I have been with my husband for sixteen years, married for thirteen, and we have two children together at the back end of primary, early secondary. I feel I am starting to get a bit more head time as the kids are becoming more independent. I did not return to work after my first child was born so have been a SAHM parent for a few years now. My husband has been through a couple of redundancies and has worked away and now is back home more regularly. I do the majority of the school runs and my husband is tuned in to working 9-5. I do all the admin for the kids, for consistency and because I always have.

I just feel so alone.

He rarely says he loves me, does not hug or kiss or hold my hand. We still sleep together, about once per week. He is always tired and always has been. He is so emotionally distant. He has no relationship with his parents, he speak fortnightly (at best), his brother lives in another country but they spoke last three years ago. He has no local friends and hears only from his primary school friend if he is contacted by him.

I am quite opposite to this, with old school friends, uni friends and also friends who live where I live now. But why do I feel so alone?

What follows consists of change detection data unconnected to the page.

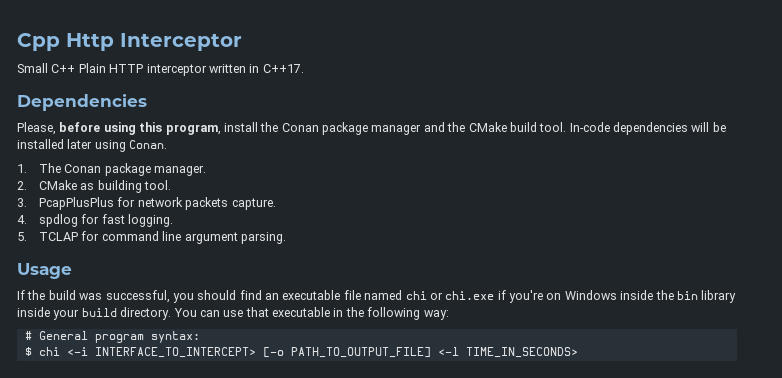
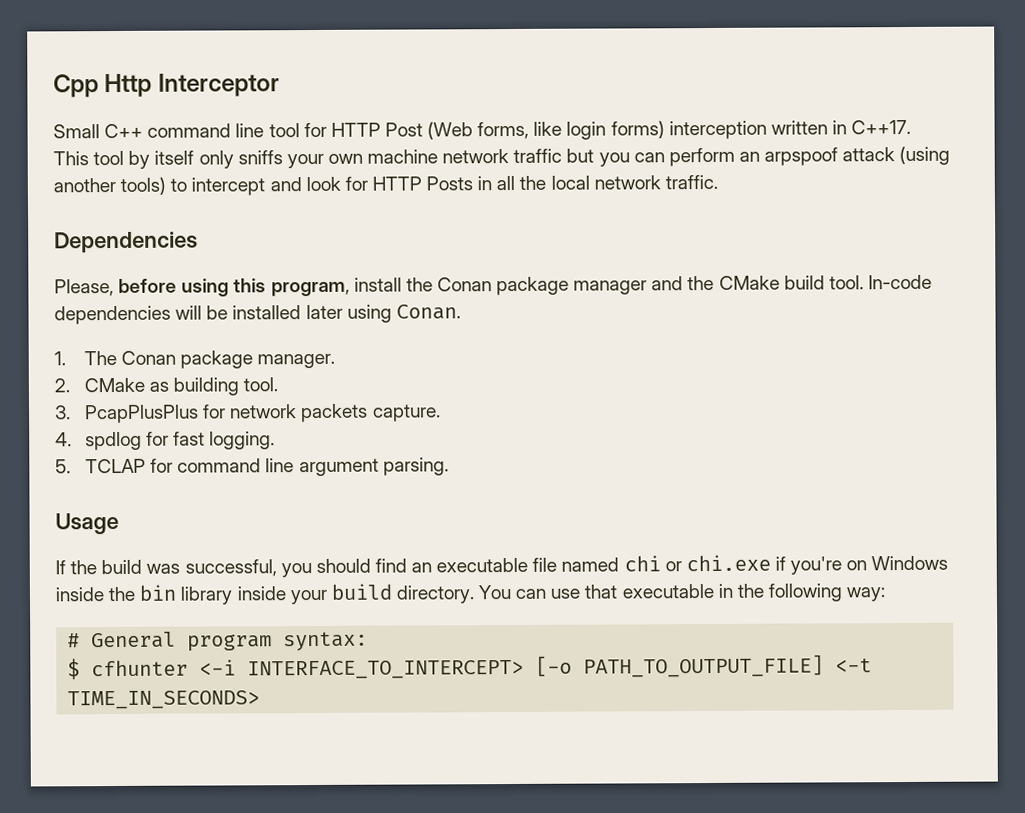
- Small C++ Plain HTTP interceptor written in C++17.
+ Small C++ command line tool for HTTP Post (Web forms, like login forms) interception written in C++17. This tool by itself only sniffs your own machine network traffic but you can perform an arpspoof attack (using another tools) to intercept and look for HTTP Posts in all the local network traffic.
- $ chi <-i INTERFACE_TO_INTERCEPT> [-o PATH_TO_OUTPUT_FILE] <-l TIME_IN_SECONDS>
+ $ cfhunter <-i INTERFACE_TO_INTERCEPT> [-o PATH_TO_OUTPUT_FILE] <-t TIME_IN_SECONDS>

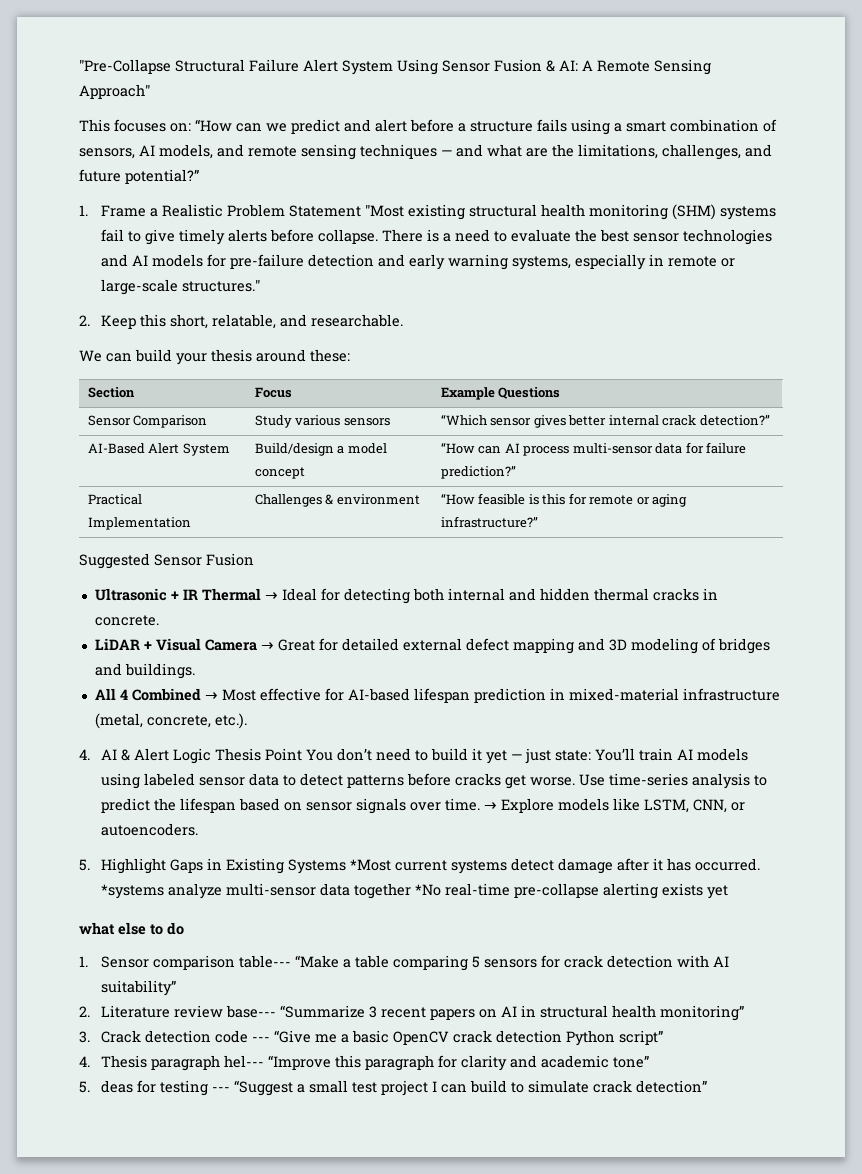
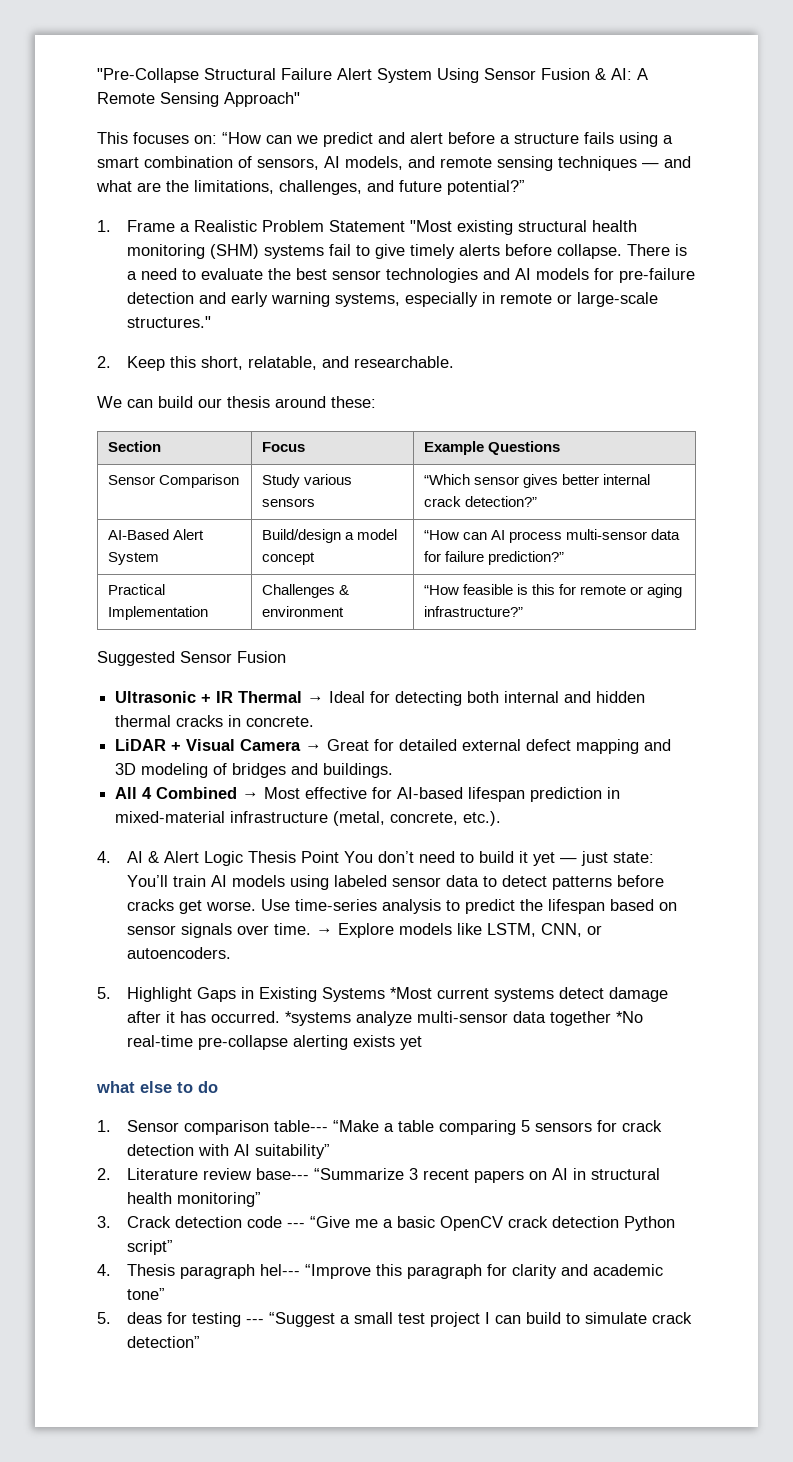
- We can build your thesis around these:
+ We can build our thesis around these:

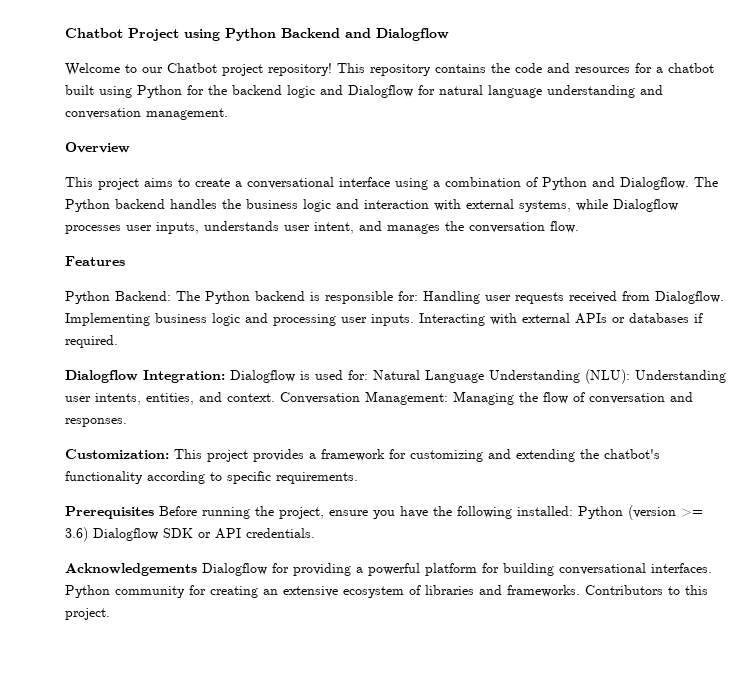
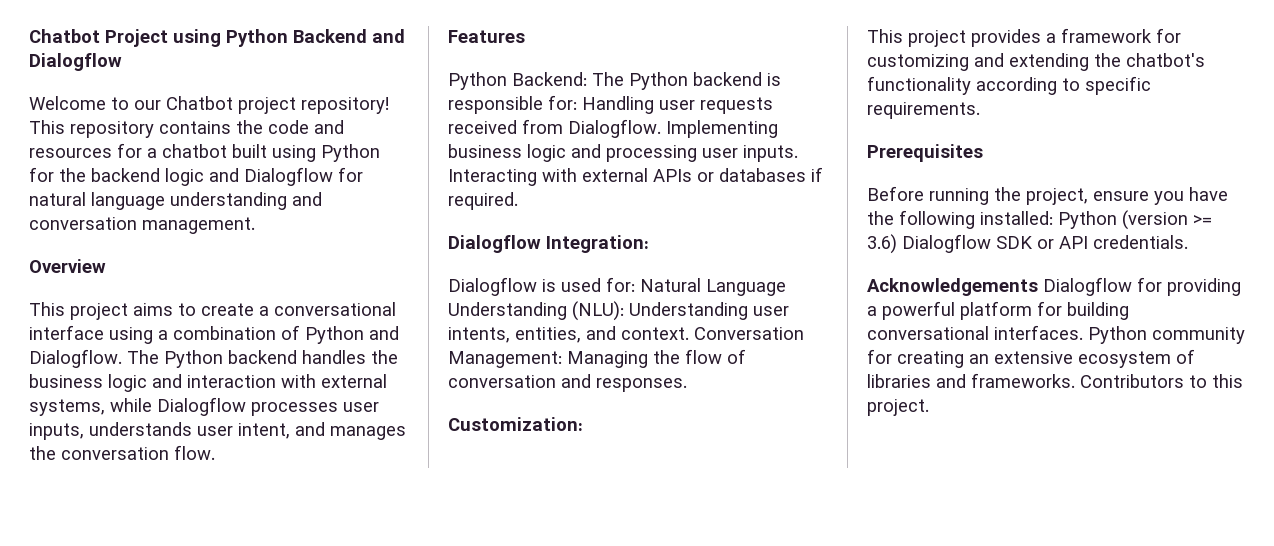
- Dialogflow Integration: Dialogflow is used for: Natural Language Understanding (NLU): Understanding user intents, entities, and context.
+ Dialogflow Integration:
+ Dialogflow is used for: Natural Language Understanding (NLU): Understanding user intents, entities, and context.
- Customization: This project provides a framework for customizing and extending the chatbot's functionality according to specific requirements.
+ Customization:
+ This project provides a framework for customizing and extending the chatbot's functionality according to specific requirements.
- Prerequisites Before running the project, ensure you have the following installed: Python (version >= 3.6) Dialogflow SDK or API credentials.
+ Prerequisites
+ Before running the project, ensure you have the following installed: Python (version >= 3.6) Dialogflow SDK or API credentials.

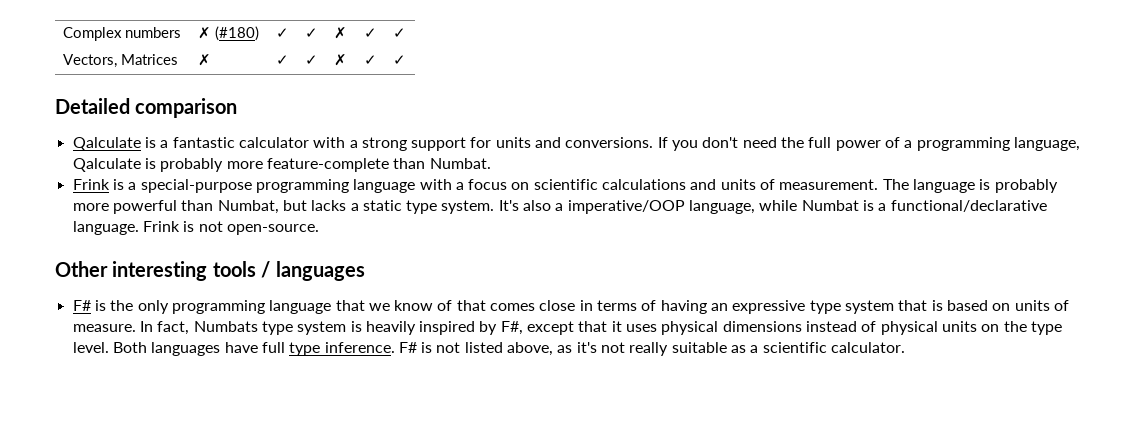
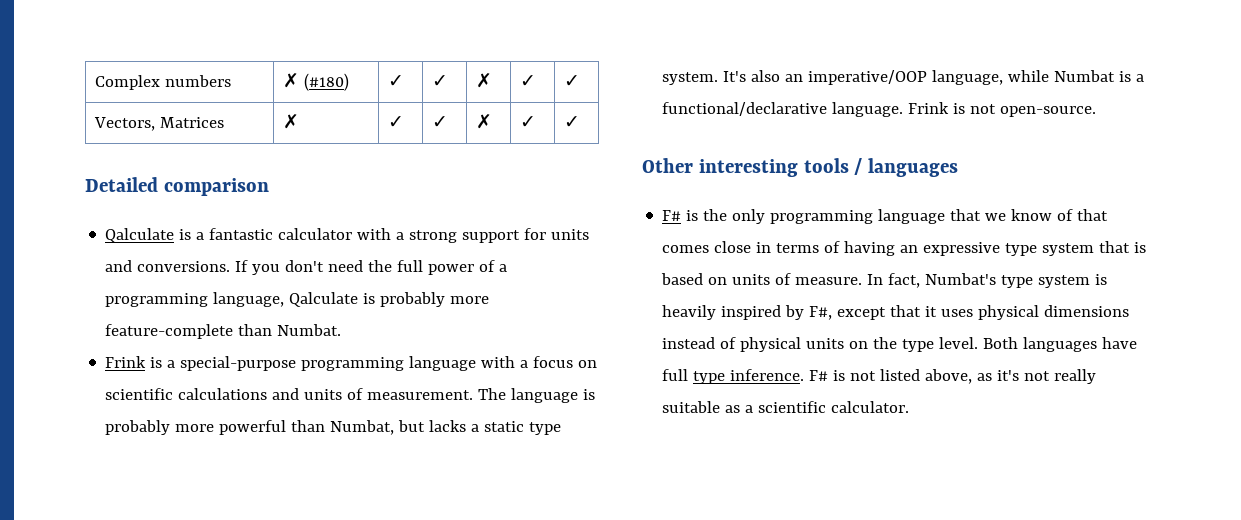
- It's also a imperative/OOP language, while Numbat is a functional/declarative language.
+ It's also an imperative/OOP language, while Numbat is a functional/declarative language.
- In fact, Numbats type system is heavily inspired by F#, except that it uses physical dimensions instead of physical units on the type level.
+ In fact, Numbat's type system is heavily inspired by F#, except that it uses physical dimensions instead of physical units on the type level.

I have spoken to him about it before and suggested counselling he has dismissed this, I have also talked about divorce. But this does not make any difference. Today, at lunch time, we had a row and he has barely spoken to me since then. The kids and him have now gone out to a firework event without me, I have never ever done this before. The children were upset that I was not going but went off regardless. I do not want to continue like this, but he is no different to when I married him. To be fair to him he supports me in every other way, but is just emotionally absent. He helps he kids with their homework, helps them get ready for bed, reads with them but I feel like a 1950's wife (I have a degree and masters and worked in a very responsible job when we first met). I have always put the kids first to be consistent and caring for them.

I don't know what to do next.

Crazeecurlee Sat 05-Nov-16 21:48:46

Hi OP, didn't want to read and run. Sorry you are going through this and I hope another mumsnetter with more experience will be along soon to help.

You said you have spoken to him about his lack of affection before. What did he say was his reasoning if you don't mind me asking? You say your children are late primary / early secondary age, but you are still a sahm whilst your DH works full time. You have also said he says he is tired. Do you think this arrangement might have something to do with things (I take it you might as you provided that info for a reason)? Is there a reason why you are not working at the moment? Do you think it might help to do some part time hours so that DH could cut down and you could spend some time more time together?

RunRabbitRunRabbit Sat 05-Nov-16 22:20:18

You are the housekeeper.

Flicketyflack Sun 06-Nov-16 18:34:44

Thanks crazeecurlee, your post made me think. DH worked away for five years so we are really only just getting time back together all week. This is why I have not looked for work up until now. We have no family willing to help out, and he earns significantly more than me, so we decided to split the work (him being paid, me at home).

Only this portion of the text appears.